* **WHAT NEEDS TO BE DONE**
Once the images are set aside, return every entry exactly.

* **RECORDS FOR THIS EXERCISE**
>>

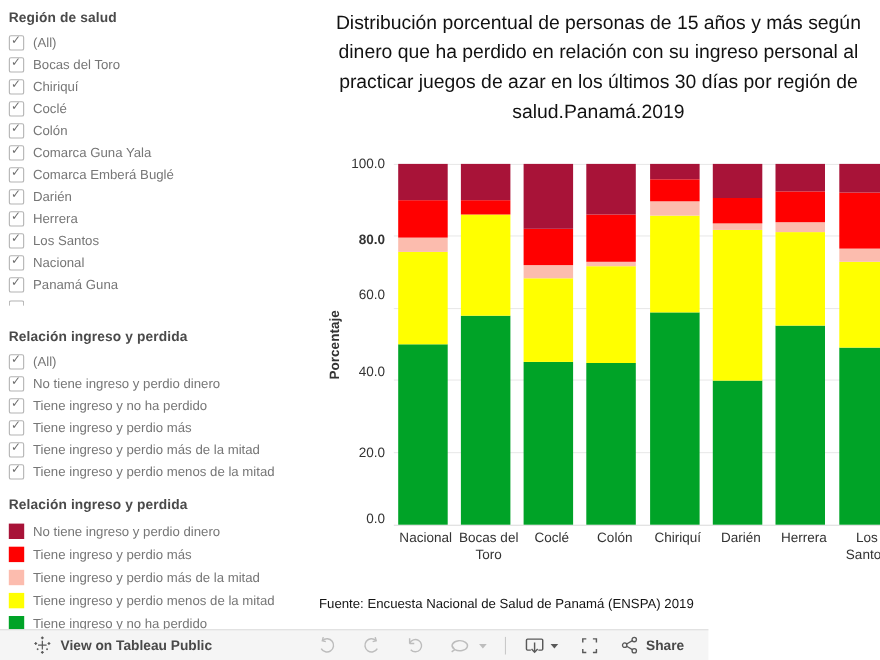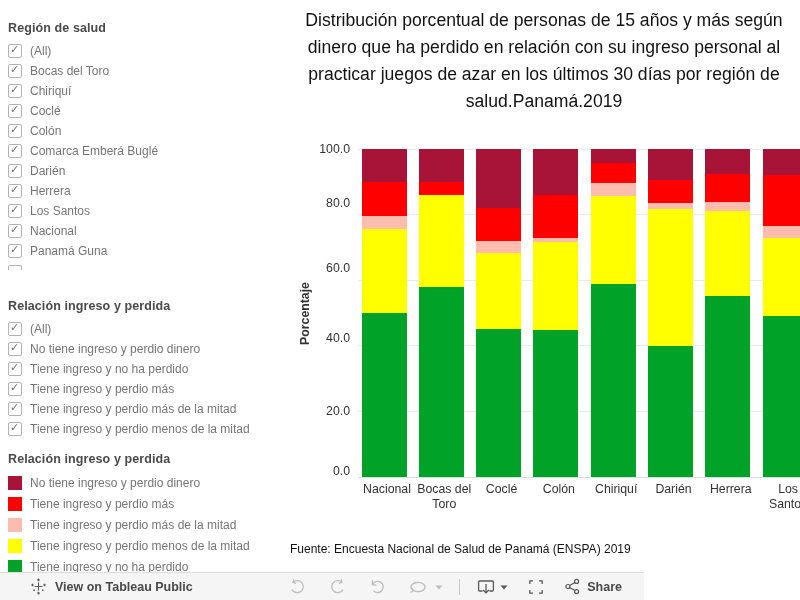--- a/index.html
+++ b/index.html
@@ -3,21 +3,21 @@
 <meta charset="utf-8">
 <style>
   html,body{margin:0;padding:0;}
   body{
     width:800px;height:600px;position:relative;overflow:hidden;
     background:#ffffff;font-family:"Liberation Sans",sans-serif;
     -webkit-font-smoothing:antialiased;
   }
   
   .section{position:absolute;left:8px;}
-  #region-section{top:21px;}
+  #region-section{top:9px;}
   #relation-section{top:299px;}
   #legend-section{top:452px;}
   .section-title{
     font-size:12.5px;font-weight:bold;color:#4a4a4a;
     margin:0 0 6px 0;white-space:nowrap;letter-spacing:.1px;
   }
   .check-row{display:flex;align-items:center;height:20px;white-space:nowrap;}
   .cbox{
     width:12px;height:12px;border:1px solid #b3b3b3;border-radius:2px;
     background:#fff;position:relative;flex:0 0 auto;margin-right:8px;
@@ -95,20 +95,24 @@
       <div class="check-row">
         <span class="cbox"></span>
         <span class="check-label">Coclé</span>
       </div>
       <div class="check-row">
         <span class="cbox"></span>
         <span class="check-label">Colón</span>
       </div>
       <div class="check-row">
         <span class="cbox"></span>
+        <span class="check-label">Comarca Guna Yala</span>
+      </div>
+      <div class="check-row">
+        <span class="cbox"></span>
         <span class="check-label">Comarca Emberá Buglé</span>
       </div>
       <div class="check-row">
         <span class="cbox"></span>
         <span class="check-label">Darién</span>
       </div>
       <div class="check-row">
         <span class="cbox"></span>
         <span class="check-label">Herrera</span>
       </div>
@@ -181,21 +185,21 @@
         <span class="swatch" style="background: rgb(0, 163, 39);"></span>
         <span class="legend-label">Tiene ingreso y no ha perdido</span>
       </div>
     </div>
 </div>
 
 <div id="chart-title">Distribución porcentual de personas de 15 años y más según dinero que ha perdido en relación con su ingreso personal al practicar juegos de azar en los últimos 30 días por región de salud.Panamá.2019</div>
 <div id="y-axis-title">Porcentaje</div>
 <div id="yticks">
     <div class="ytick" style="top: 0px;">100.0</div>
-    <div class="ytick" style="top: 54px;">80.0</div>
+    <div class="ytick" style="top: 69px; font-weight: bold;">80.0</div>
     <div class="ytick" style="top: 119px;">60.0</div>
     <div class="ytick" style="top: 189px;">40.0</div>
     <div class="ytick" style="top: 262.4px;">20.0</div>
     <div class="ytick" style="top: 322px;">0.0</div>
   </div>
 <div id="plot">
     <div class="axisline" style="top: 327.5px;"></div>
     <div class="gridline" style="top: 261.9px;"></div>
     <div class="gridline" style="top: 196.3px;"></div>
     <div class="gridline" style="top: 130.7px;"></div>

<<

* **SOLVED PROBLEM**
--- a/index.html
+++ b/index.html
@@ -3,21 +3,21 @@
 <meta charset="utf-8">
 <style>
   html,body{margin:0;padding:0;}
   body{
     width:800px;height:600px;position:relative;overflow:hidden;
     background:#ffffff;font-family:"Liberation Sans",sans-serif;
     -webkit-font-smoothing:antialiased;
   }
   
   .section{position:absolute;left:8px;}
-  #region-section{top:21px;}
+  #region-section{top:9px;}
   #relation-section{top:299px;}
   #legend-section{top:452px;}
   .section-title{
     font-size:12.5px;font-weight:bold;color:#4a4a4a;
     margin:0 0 6px 0;white-space:nowrap;letter-spacing:.1px;
   }
   .check-row{display:flex;align-items:center;height:20px;white-space:nowrap;}
   .cbox{
     width:12px;height:12px;border:1px solid #b3b3b3;border-radius:2px;
     background:#fff;position:relative;flex:0 0 auto;margin-right:8px;
@@ -95,20 +95,24 @@
       <div class="check-row">
         <span class="cbox"></span>
         <span class="check-label">Coclé</span>
       </div>
       <div class="check-row">
         <span class="cbox"></span>
         <span class="check-label">Colón</span>
       </div>
       <div class="check-row">
         <span class="cbox"></span>
+        <span class="check-label">Comarca Guna Yala</span>
+      </div>
+      <div class="check-row">
+        <span class="cbox"></span>
         <span class="check-label">Comarca Emberá Buglé</span>
       </div>
       <div class="check-row">
         <span class="cbox"></span>
         <span class="check-label">Darién</span>
       </div>
       <div class="check-row">
         <span class="cbox"></span>
         <span class="check-label">Herrera</span>
       </div>
@@ -181,21 +185,21 @@
         <span class="swatch" style="background: rgb(0, 163, 39);"></span>
         <span class="legend-label">Tiene ingreso y no ha perdido</span>
       </div>
     </div>
 </div>
 
 <div id="chart-title">Distribución porcentual de personas de 15 años y más según dinero que ha perdido en relación con su ingreso personal al practicar juegos de azar en los últimos 30 días por región de salud.Panamá.2019</div>
 <div id="y-axis-title">Porcentaje</div>
 <div id="yticks">
     <div class="ytick" style="top: 0px;">100.0</div>
-    <div class="ytick" style="top: 54px;">80.0</div>
+    <div class="ytick" style="top: 69px; font-weight: bold;">80.0</div>
     <div class="ytick" style="top: 119px;">60.0</div>
     <div class="ytick" style="top: 189px;">40.0</div>
     <div class="ytick" style="top: 262.4px;">20.0</div>
     <div class="ytick" style="top: 322px;">0.0</div>
   </div>
 <div id="plot">
     <div class="axisline" style="top: 327.5px;"></div>
     <div class="gridline" style="top: 261.9px;"></div>
     <div class="gridline" style="top: 196.3px;"></div>
     <div class="gridline" style="top: 130.7px;"></div>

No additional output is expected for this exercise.